TO DO ->
Repeat only the lines below from the one containing "text-align:center; margin:2px 0" through the one containing "display:flex; align-items:center; gap:8px;", inclusive, exactly as written.

Records from a data collection
■ ■ ■ ■ ■ ■ ■

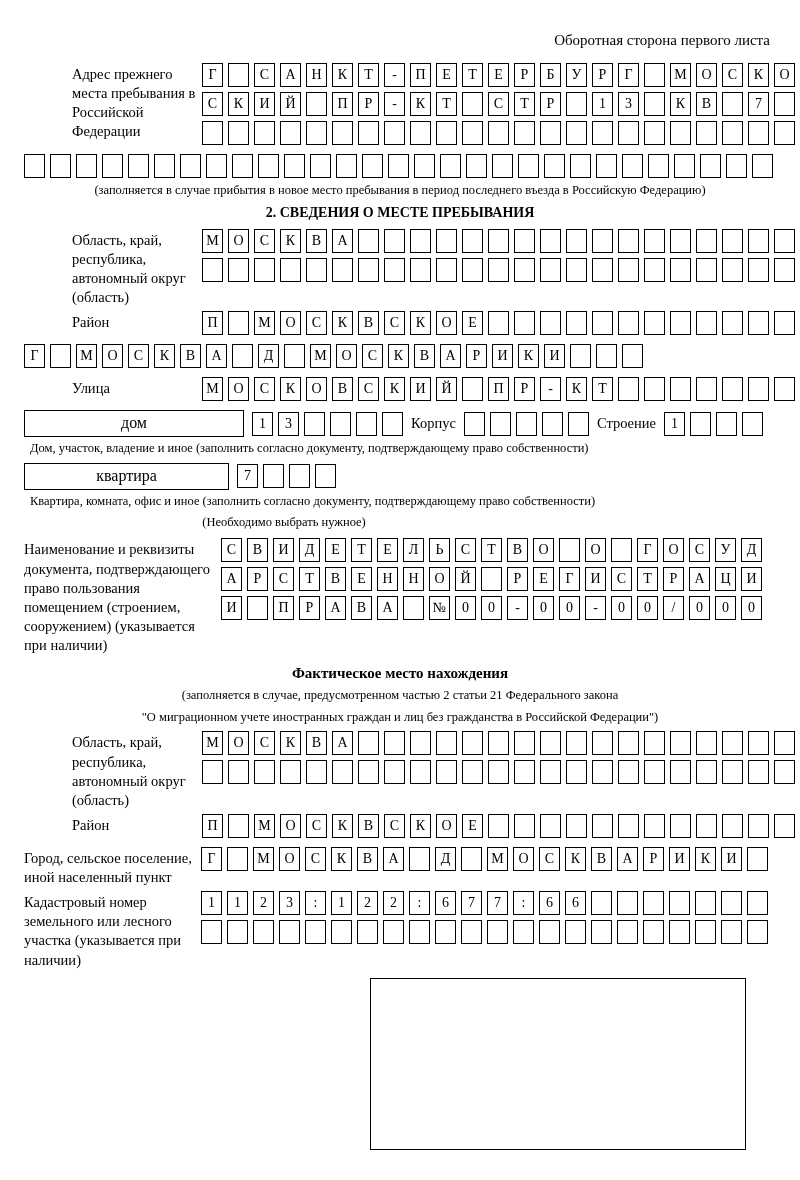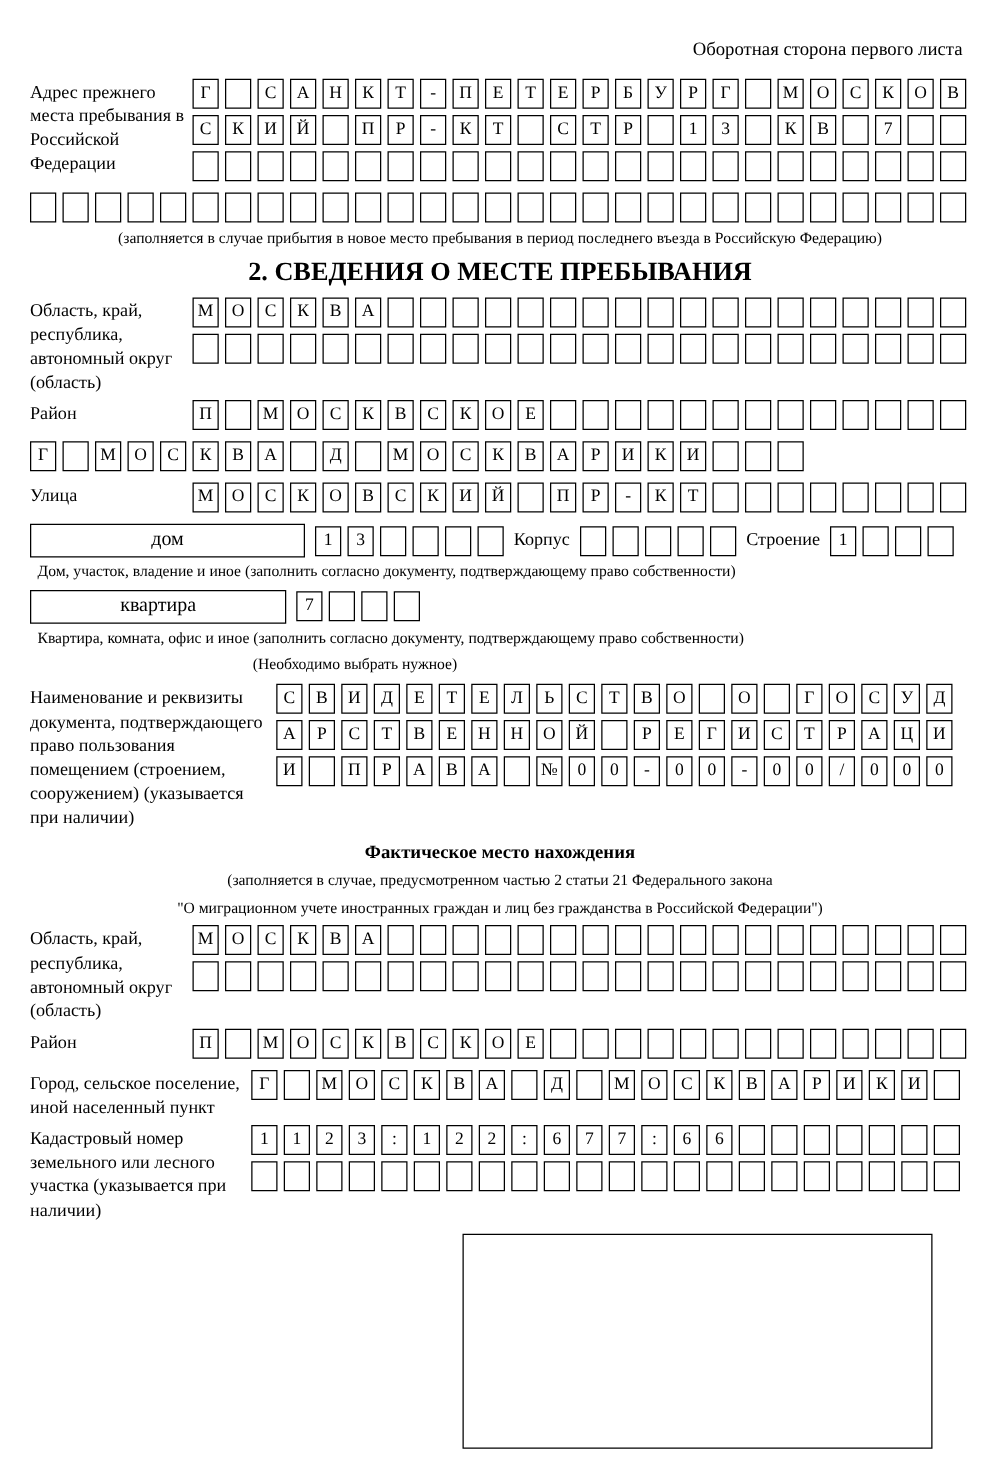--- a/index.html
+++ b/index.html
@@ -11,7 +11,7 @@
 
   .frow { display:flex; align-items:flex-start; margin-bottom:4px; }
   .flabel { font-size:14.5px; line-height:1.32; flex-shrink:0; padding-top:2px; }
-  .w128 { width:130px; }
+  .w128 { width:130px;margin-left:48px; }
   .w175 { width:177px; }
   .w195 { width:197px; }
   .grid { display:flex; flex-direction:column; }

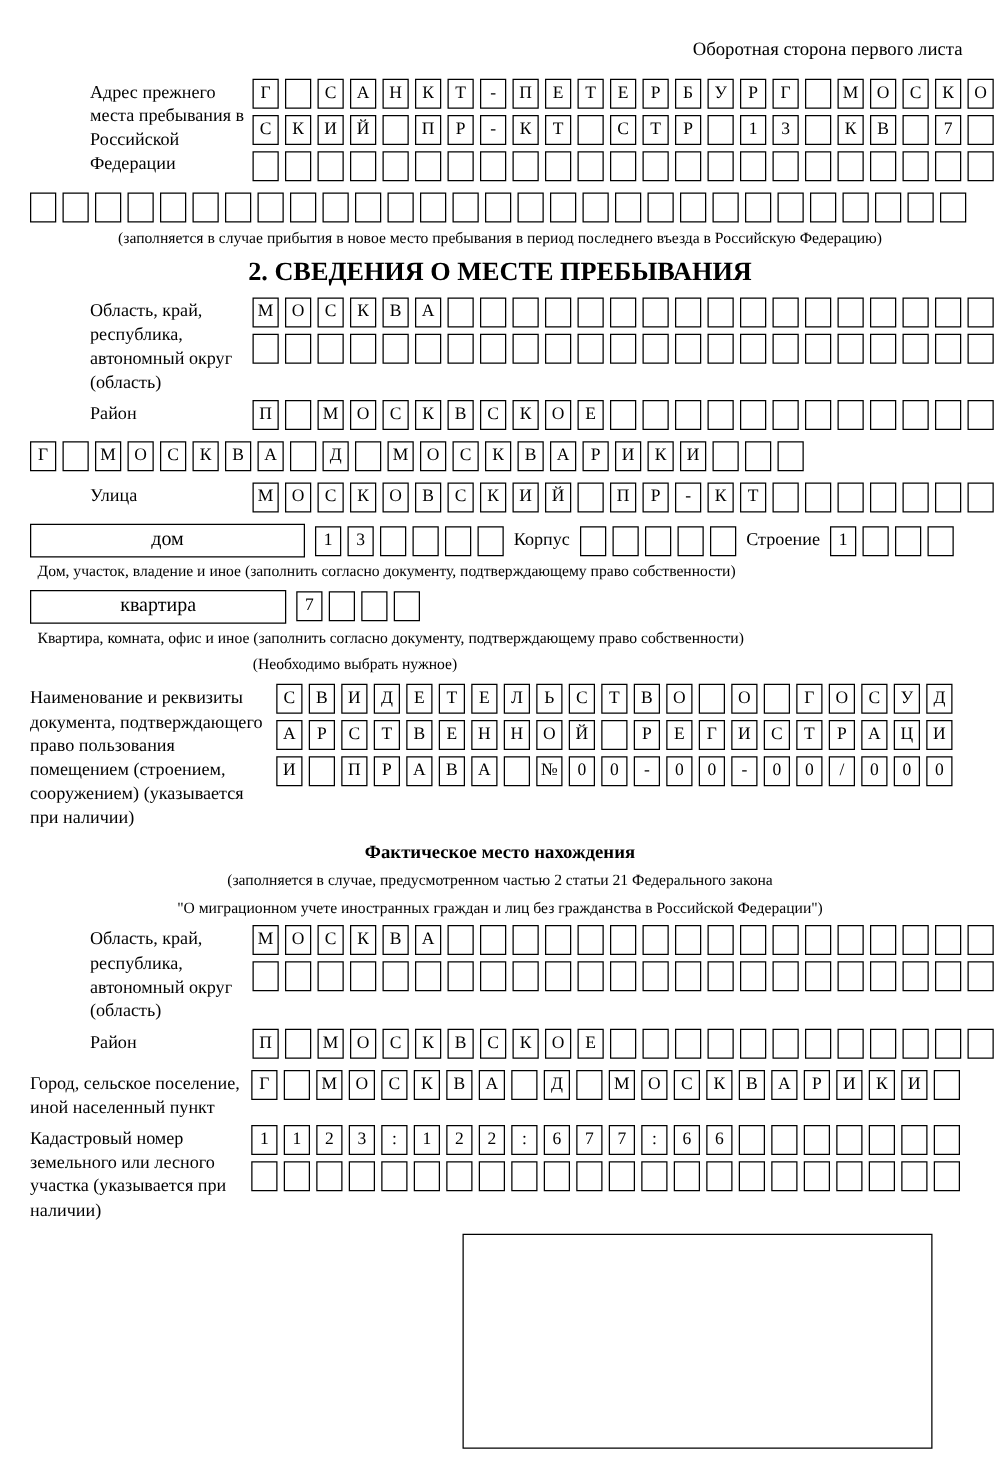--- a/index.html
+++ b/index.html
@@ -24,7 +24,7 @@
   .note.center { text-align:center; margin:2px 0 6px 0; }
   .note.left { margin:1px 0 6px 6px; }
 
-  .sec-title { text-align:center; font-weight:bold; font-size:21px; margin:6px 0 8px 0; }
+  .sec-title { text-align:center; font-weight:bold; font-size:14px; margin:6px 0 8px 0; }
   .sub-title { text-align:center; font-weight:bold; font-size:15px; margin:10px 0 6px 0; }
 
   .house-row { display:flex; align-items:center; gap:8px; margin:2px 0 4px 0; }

■ ■ ■ ■ ■ ■ ■

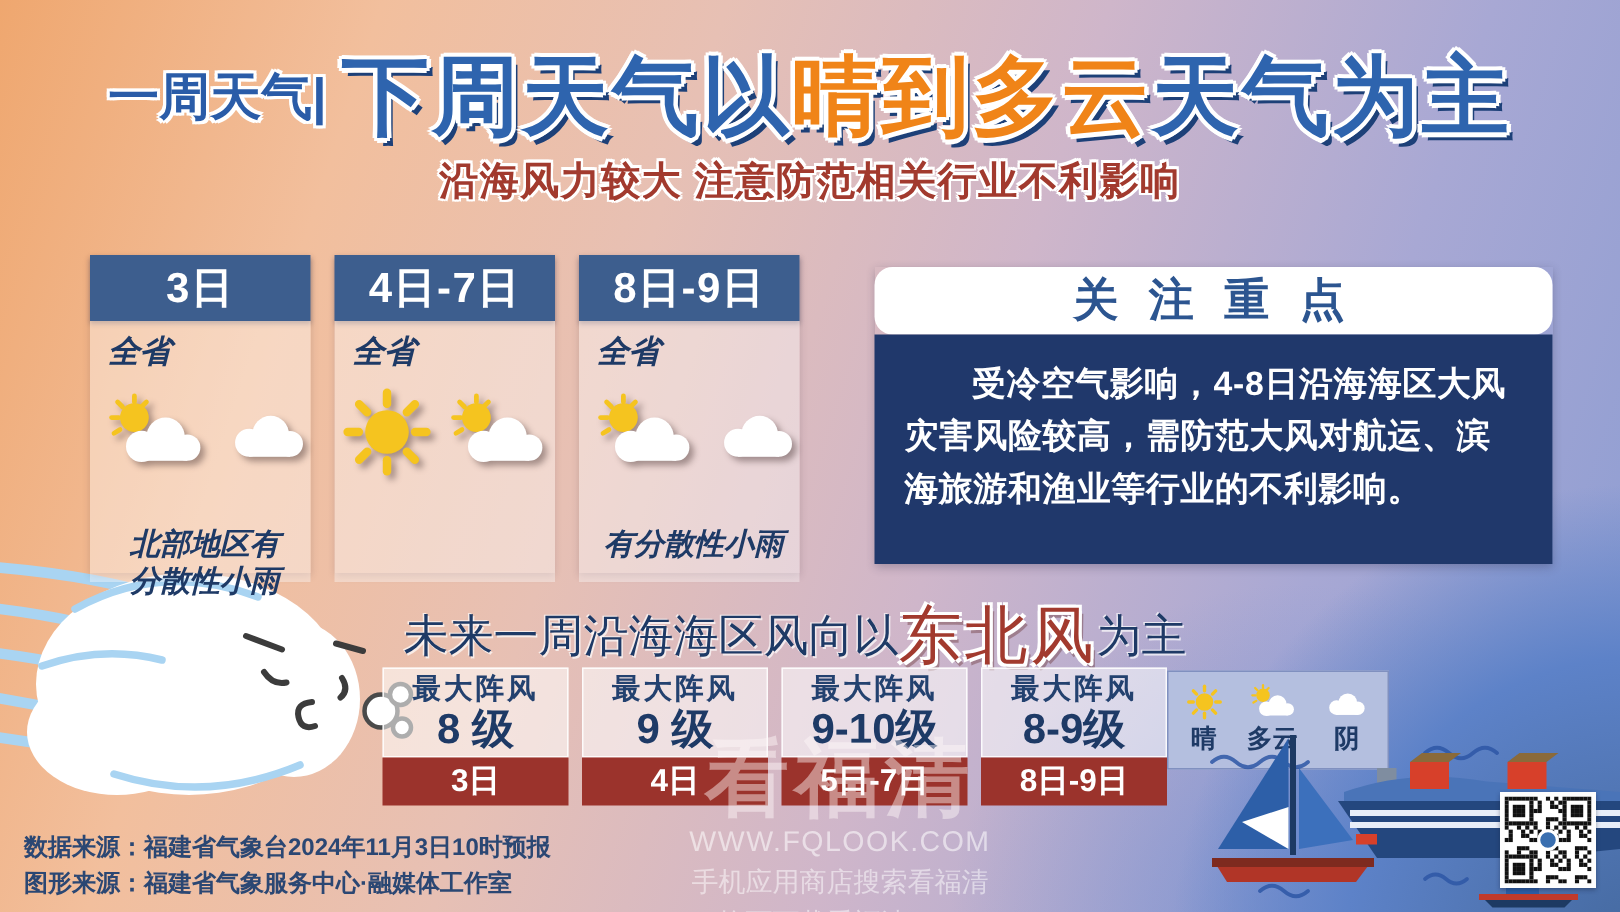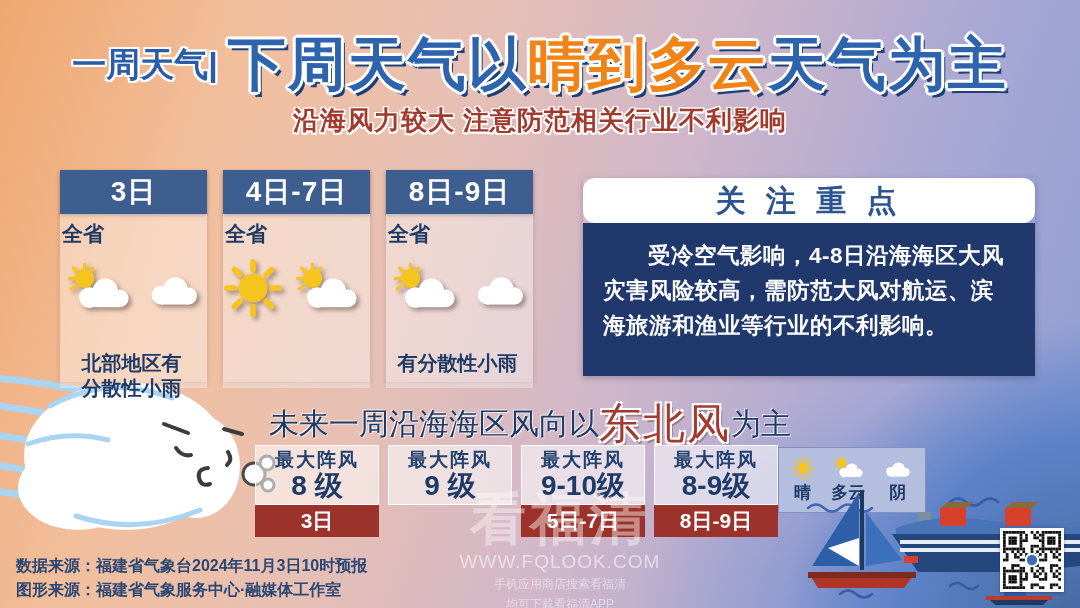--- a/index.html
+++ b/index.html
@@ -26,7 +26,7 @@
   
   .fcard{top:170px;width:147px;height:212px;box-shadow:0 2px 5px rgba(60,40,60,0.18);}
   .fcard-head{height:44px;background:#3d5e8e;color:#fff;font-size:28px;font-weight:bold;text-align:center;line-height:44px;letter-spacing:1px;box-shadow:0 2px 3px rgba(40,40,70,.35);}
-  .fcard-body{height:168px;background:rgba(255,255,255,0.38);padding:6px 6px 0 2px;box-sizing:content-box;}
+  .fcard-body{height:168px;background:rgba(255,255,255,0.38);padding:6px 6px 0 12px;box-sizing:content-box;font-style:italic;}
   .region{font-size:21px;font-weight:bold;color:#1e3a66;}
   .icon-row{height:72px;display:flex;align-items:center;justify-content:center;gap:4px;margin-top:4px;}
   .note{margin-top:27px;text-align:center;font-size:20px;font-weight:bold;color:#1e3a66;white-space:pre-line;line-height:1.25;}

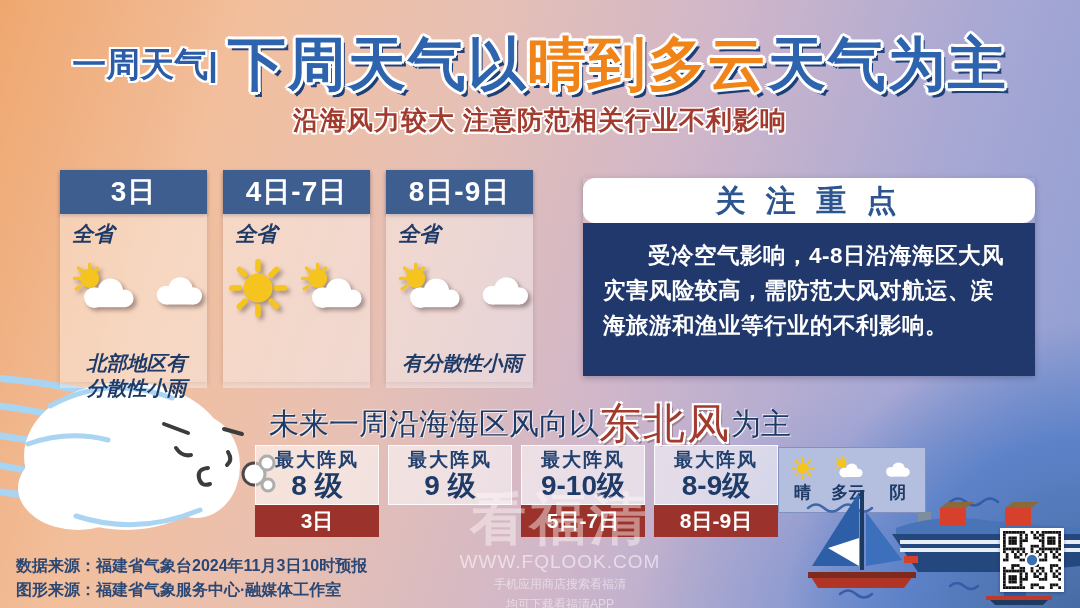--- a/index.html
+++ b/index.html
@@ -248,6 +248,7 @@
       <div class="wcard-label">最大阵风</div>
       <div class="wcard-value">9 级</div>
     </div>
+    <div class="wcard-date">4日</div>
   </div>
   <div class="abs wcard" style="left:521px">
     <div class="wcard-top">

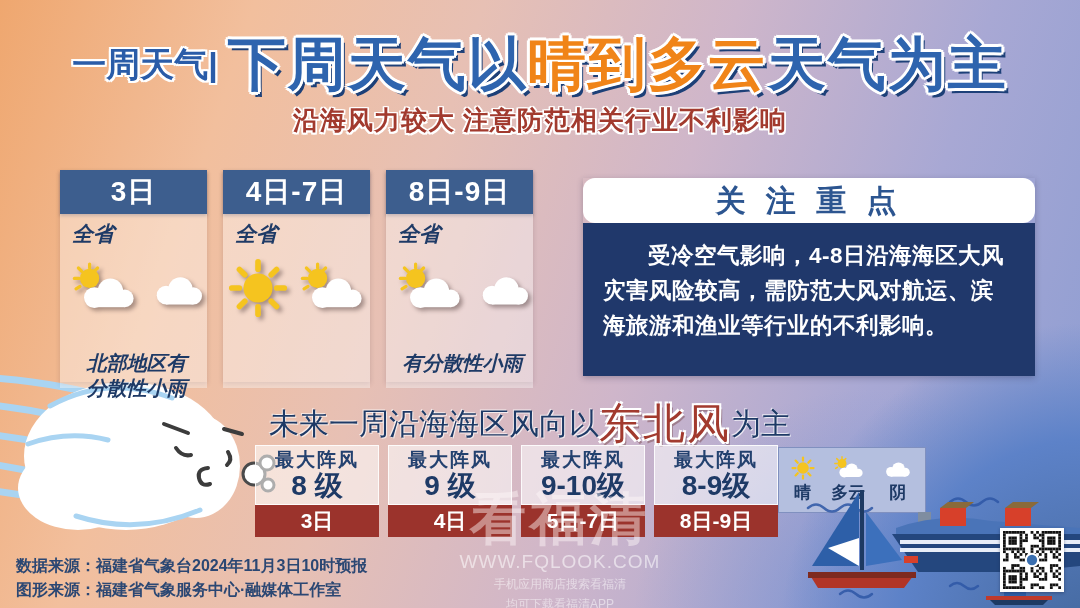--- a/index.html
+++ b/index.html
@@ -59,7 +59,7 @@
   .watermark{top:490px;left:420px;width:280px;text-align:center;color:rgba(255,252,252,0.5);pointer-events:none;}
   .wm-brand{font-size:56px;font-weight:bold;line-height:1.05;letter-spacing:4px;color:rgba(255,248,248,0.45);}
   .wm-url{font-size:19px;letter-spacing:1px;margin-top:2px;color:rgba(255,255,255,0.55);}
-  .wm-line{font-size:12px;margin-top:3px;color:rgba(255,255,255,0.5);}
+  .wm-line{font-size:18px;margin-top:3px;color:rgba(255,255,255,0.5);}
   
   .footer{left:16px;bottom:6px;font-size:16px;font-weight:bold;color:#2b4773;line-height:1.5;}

■ ■ ■ ■ ■ ■ ■

SOLUTION TO THE PROBLEM ->
   .note.center { text-align:center; margin:2px 0 6px 0; }
   .note.left { margin:1px 0 6px 6px; }
 
-  .sec-title { text-align:center; font-weight:bold; font-size:21px; margin:6px 0 8px 0; }
+  .sec-title { text-align:center; font-weight:bold; font-size:14px; margin:6px 0 8px 0; }
   .sub-title { text-align:center; font-weight:bold; font-size:15px; margin:10px 0 6px 0; }
 
   .house-row { display:flex; align-items:center; gap:8px; margin:2px 0 4px 0; }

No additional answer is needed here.